» THE PROBLEM: Every entry that follows must be written out exactly, apart from its pictures.

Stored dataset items
┏━━
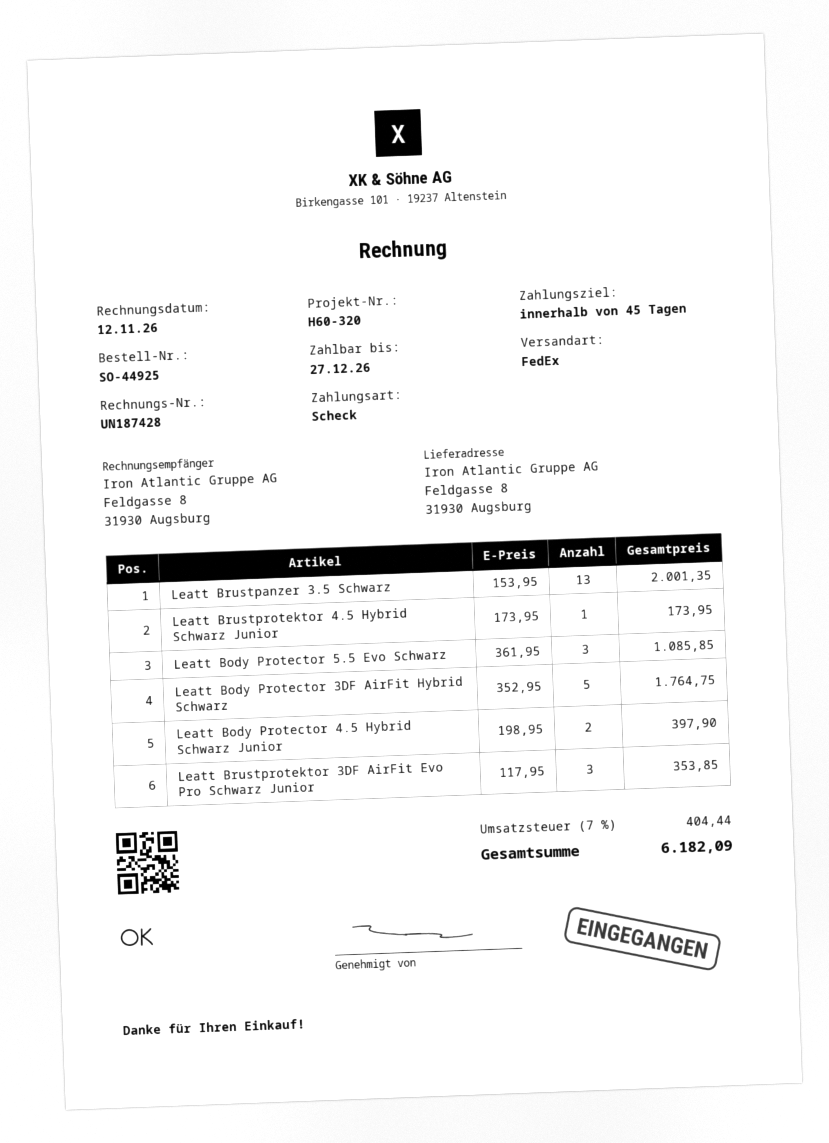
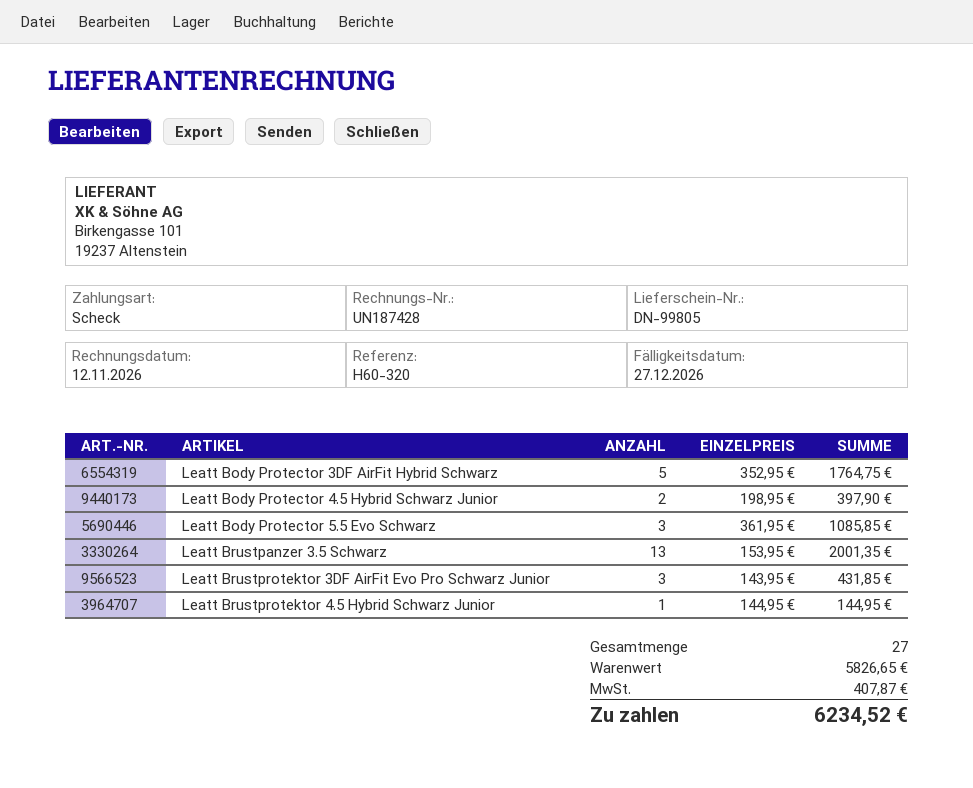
Leatt Brustprotektor 4.5 Hybrid Schwarz Junior: 1 x 173.95 = 173.95 -> 1 x 144.95 = 144.95
Leatt Brustprotektor 3DF AirFit Evo Pro Schwarz Junior: 3 x 117.95 = 353.85 -> 3 x 143.95 = 431.85
tax: 404.44 -> 407.87
total: 6182.09 -> 6234.52

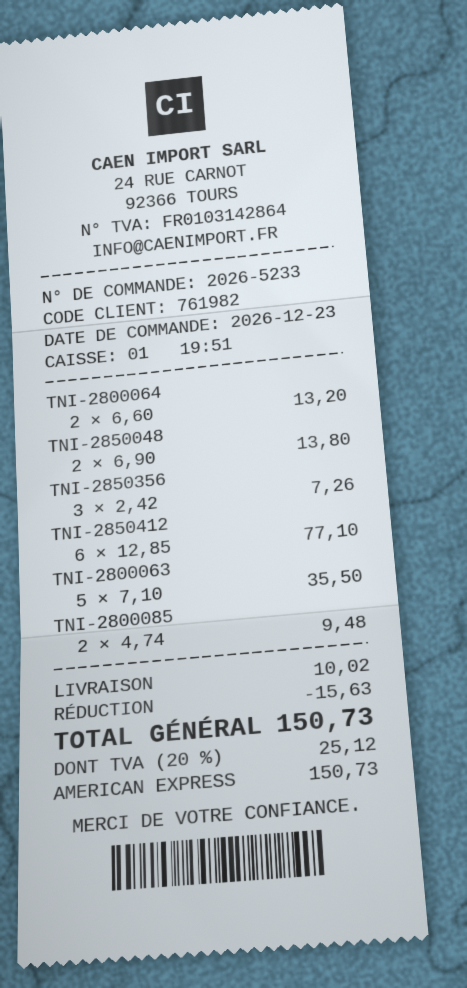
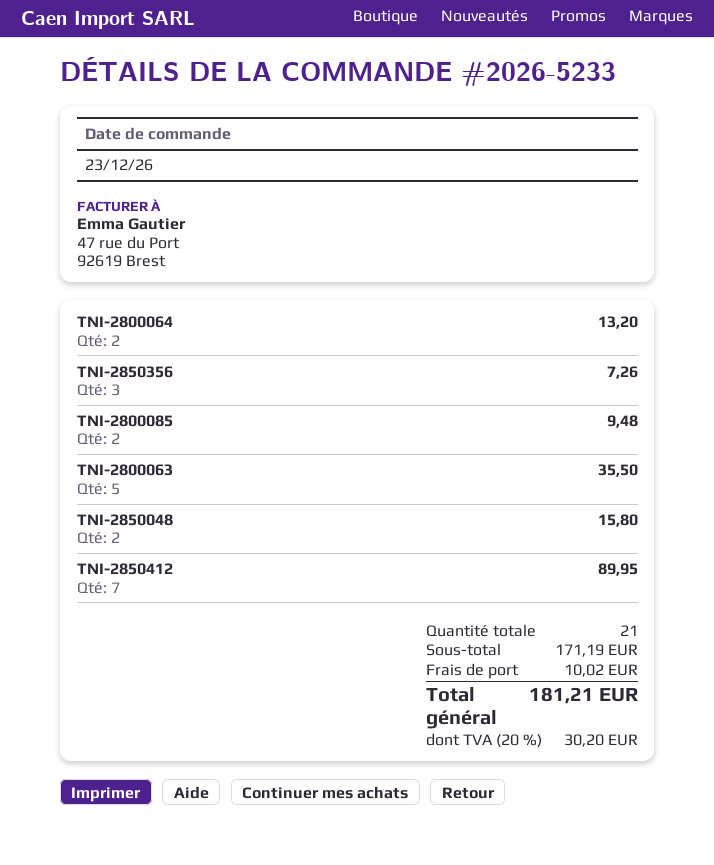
TNI-2850048: 2 for 13.80 -> 2 for 15.80
TNI-2850412: 6 for 77.10 -> 7 for 89.95
discount: 15.63 -> none
tax: 20% = 25.12 -> 20% = 30.20
total: 150.73 -> 181.21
┗━━
» SOLUTION TO THE EXERCISE:
Leatt Brustprotektor 4.5 Hybrid Schwarz Junior: 1 x 173.95 = 173.95 -> 1 x 144.95 = 144.95
Leatt Brustprotektor 3DF AirFit Evo Pro Schwarz Junior: 3 x 117.95 = 353.85 -> 3 x 143.95 = 431.85
tax: 404.44 -> 407.87
total: 6182.09 -> 6234.52

TNI-2850048: 2 for 13.80 -> 2 for 15.80
TNI-2850412: 6 for 77.10 -> 7 for 89.95
discount: 15.63 -> none
tax: 20% = 25.12 -> 20% = 30.20
total: 150.73 -> 181.21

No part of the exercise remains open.